Data records:
◇ ◇ ◇ ◇ ◇

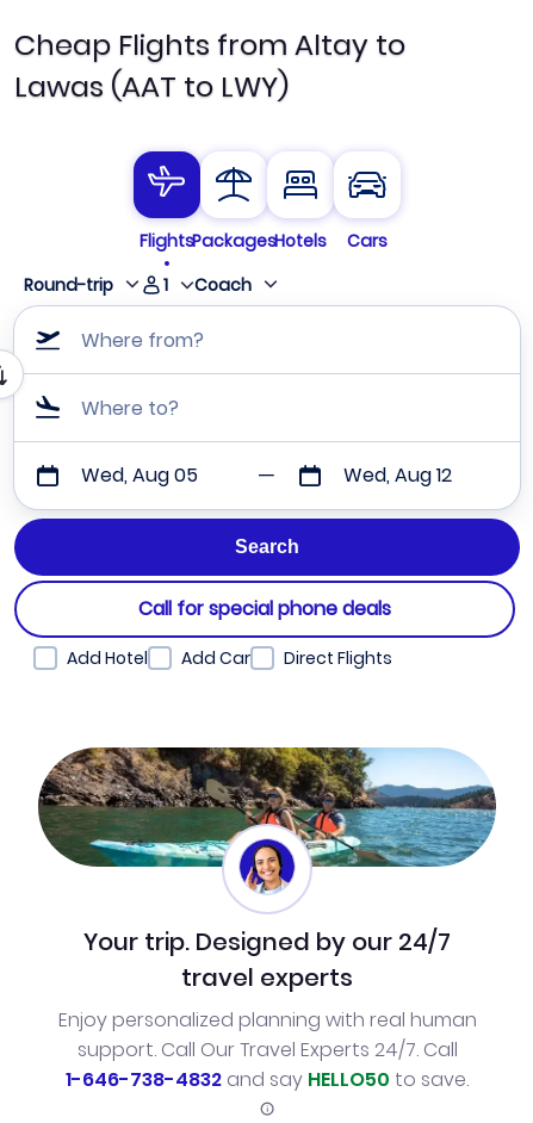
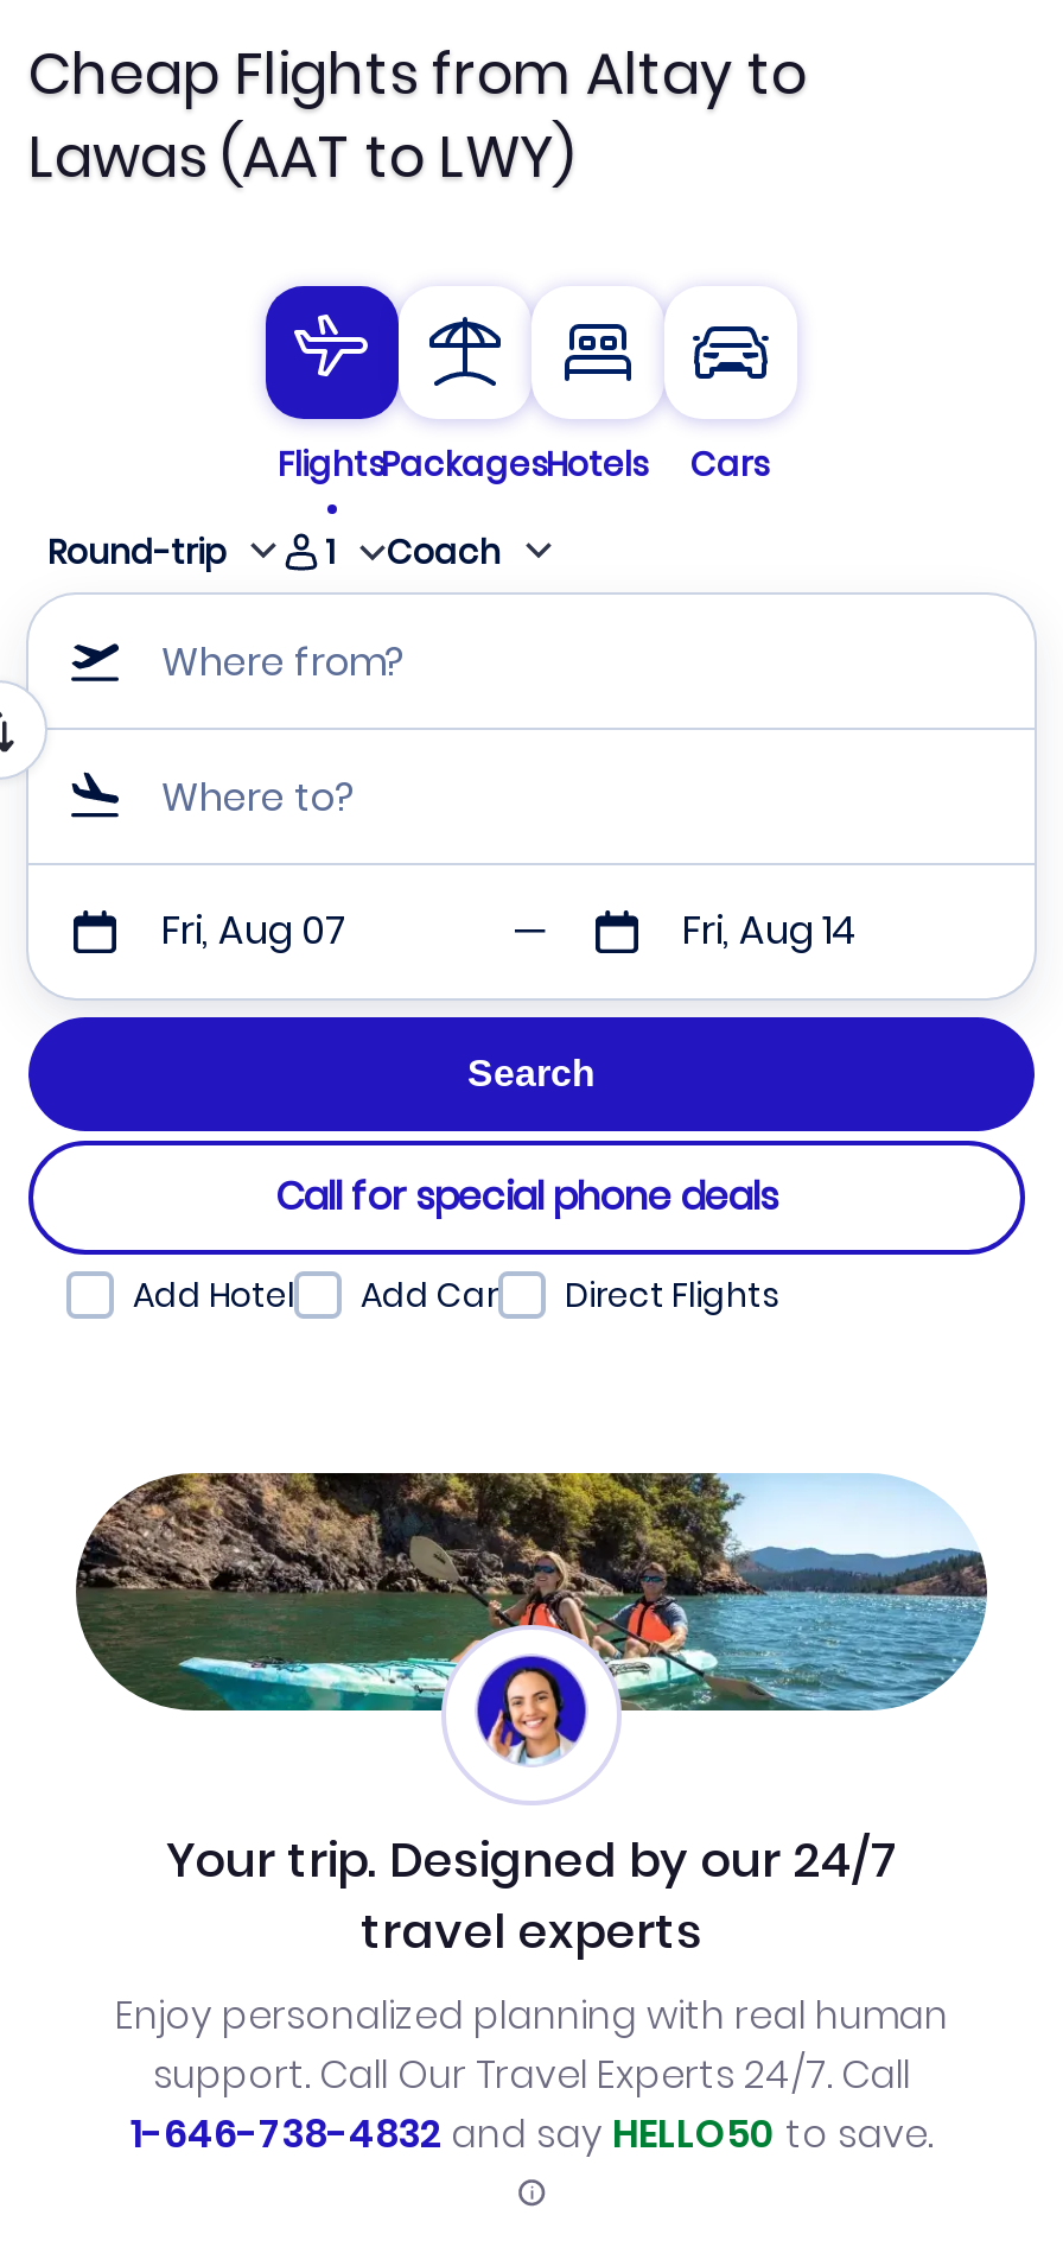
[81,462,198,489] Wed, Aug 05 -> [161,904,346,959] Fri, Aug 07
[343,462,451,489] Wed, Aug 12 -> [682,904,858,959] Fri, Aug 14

◇ ◇ ◇ ◇ ◇

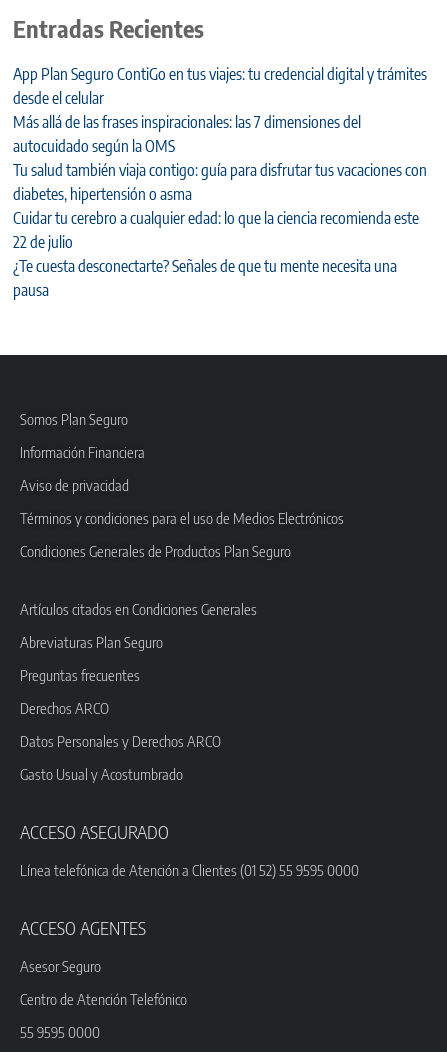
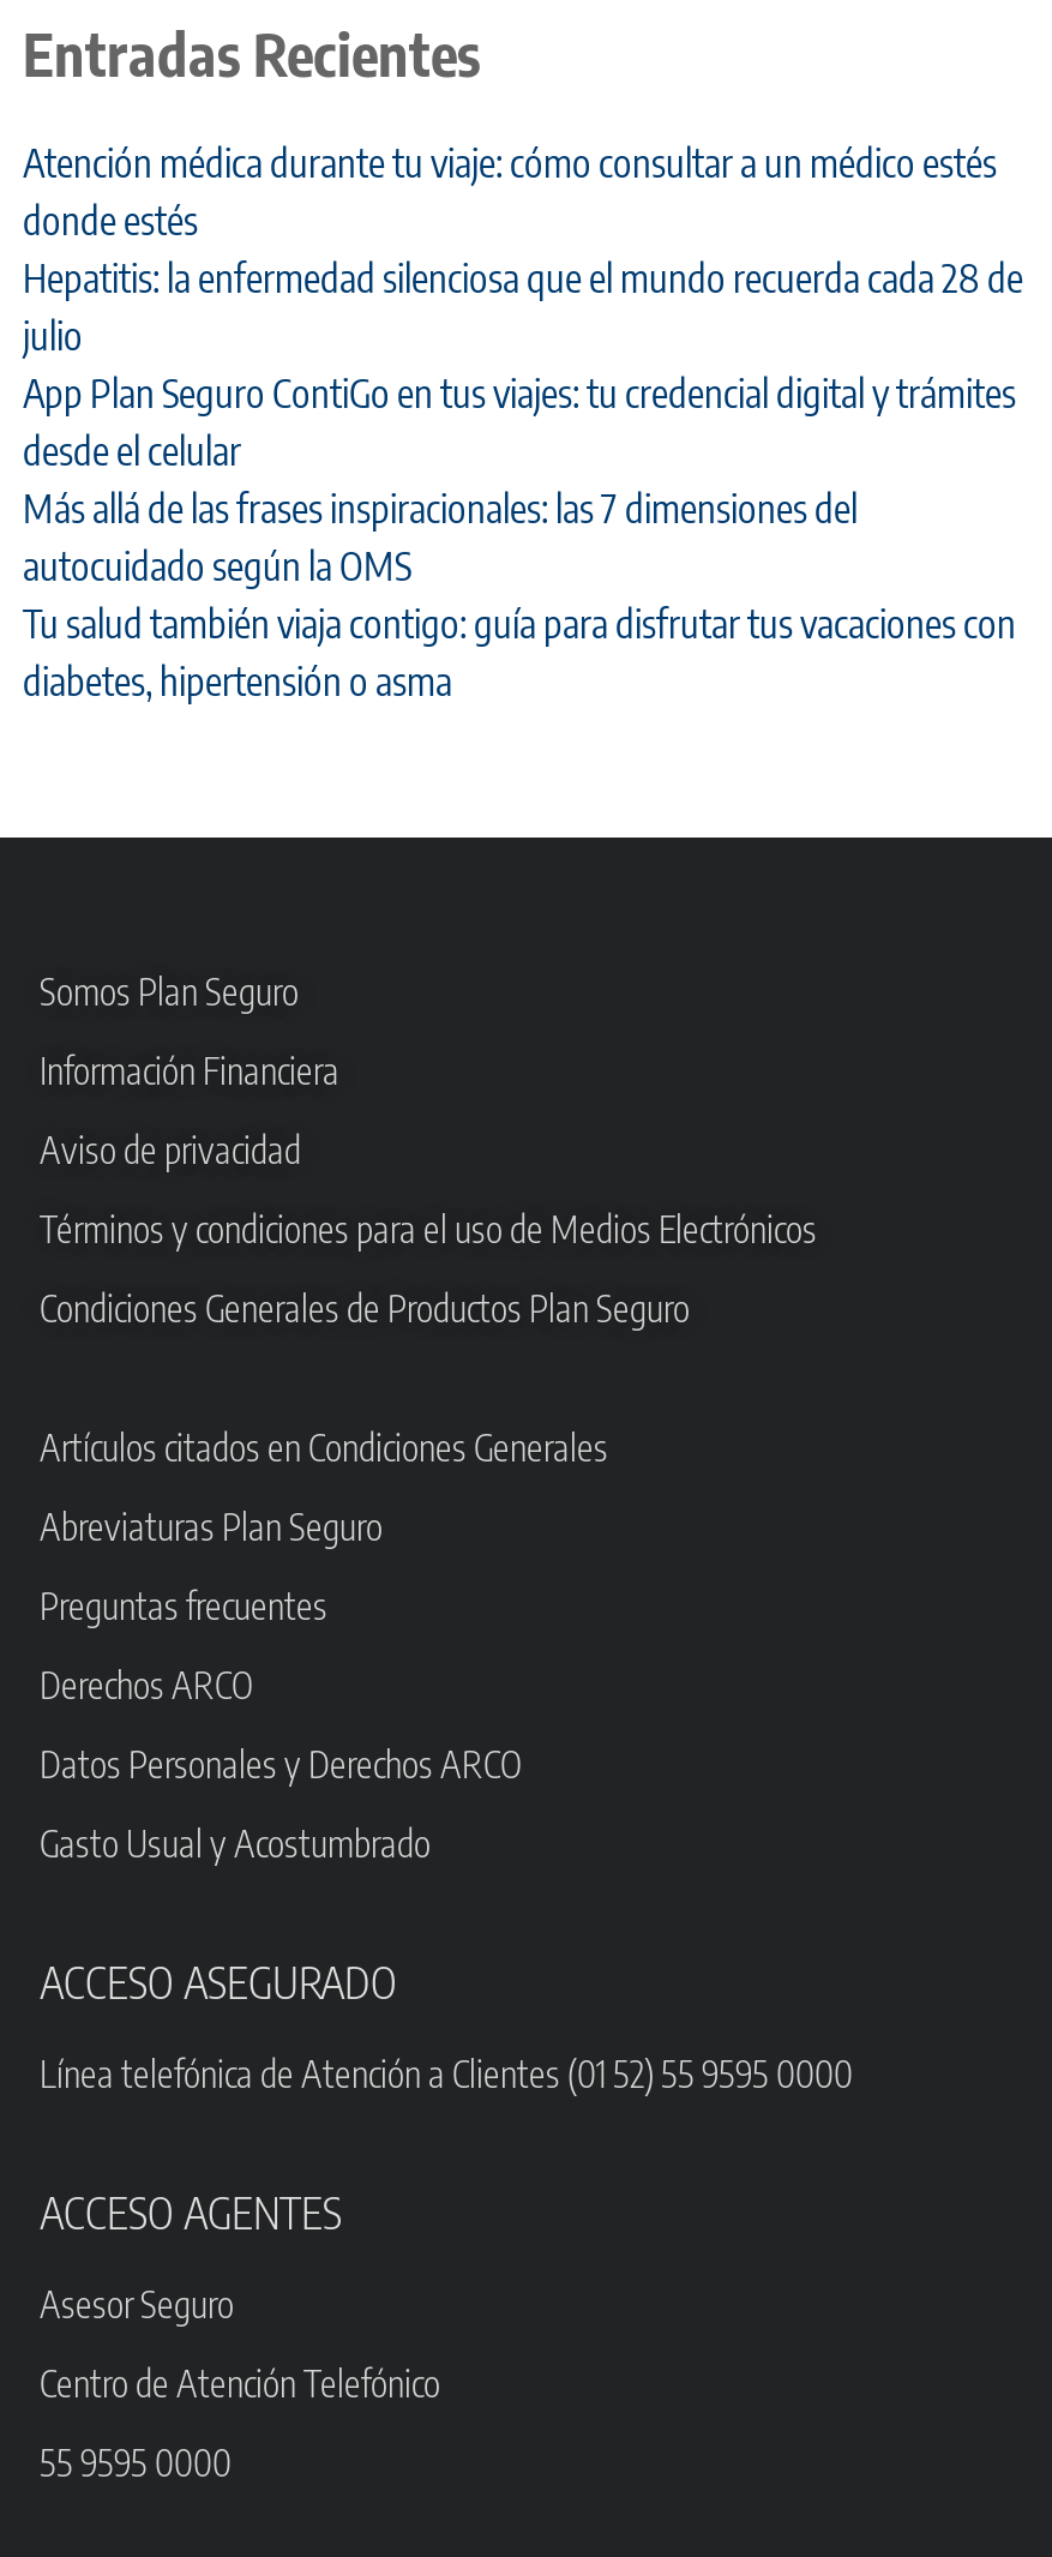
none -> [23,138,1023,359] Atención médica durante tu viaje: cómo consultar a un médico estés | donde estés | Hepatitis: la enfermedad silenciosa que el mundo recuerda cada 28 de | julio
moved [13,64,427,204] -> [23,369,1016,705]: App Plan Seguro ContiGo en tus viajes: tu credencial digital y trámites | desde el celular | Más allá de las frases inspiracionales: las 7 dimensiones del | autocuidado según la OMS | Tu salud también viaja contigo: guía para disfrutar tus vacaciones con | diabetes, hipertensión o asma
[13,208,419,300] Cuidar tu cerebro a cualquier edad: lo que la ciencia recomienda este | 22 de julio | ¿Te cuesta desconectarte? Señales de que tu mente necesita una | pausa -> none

◇ ◇ ◇ ◇ ◇

Work to complete: Transcribe the records above exactly, beginning at the line that contains "[81,462,198,489] Wed, Aug" and ending with the line that contains "[343,462,451,489] Wed, Aug", both included, and nothing else.

Response box:
[81,462,198,489] Wed, Aug 05 -> [161,904,346,959] Fri, Aug 07
[343,462,451,489] Wed, Aug 12 -> [682,904,858,959] Fri, Aug 14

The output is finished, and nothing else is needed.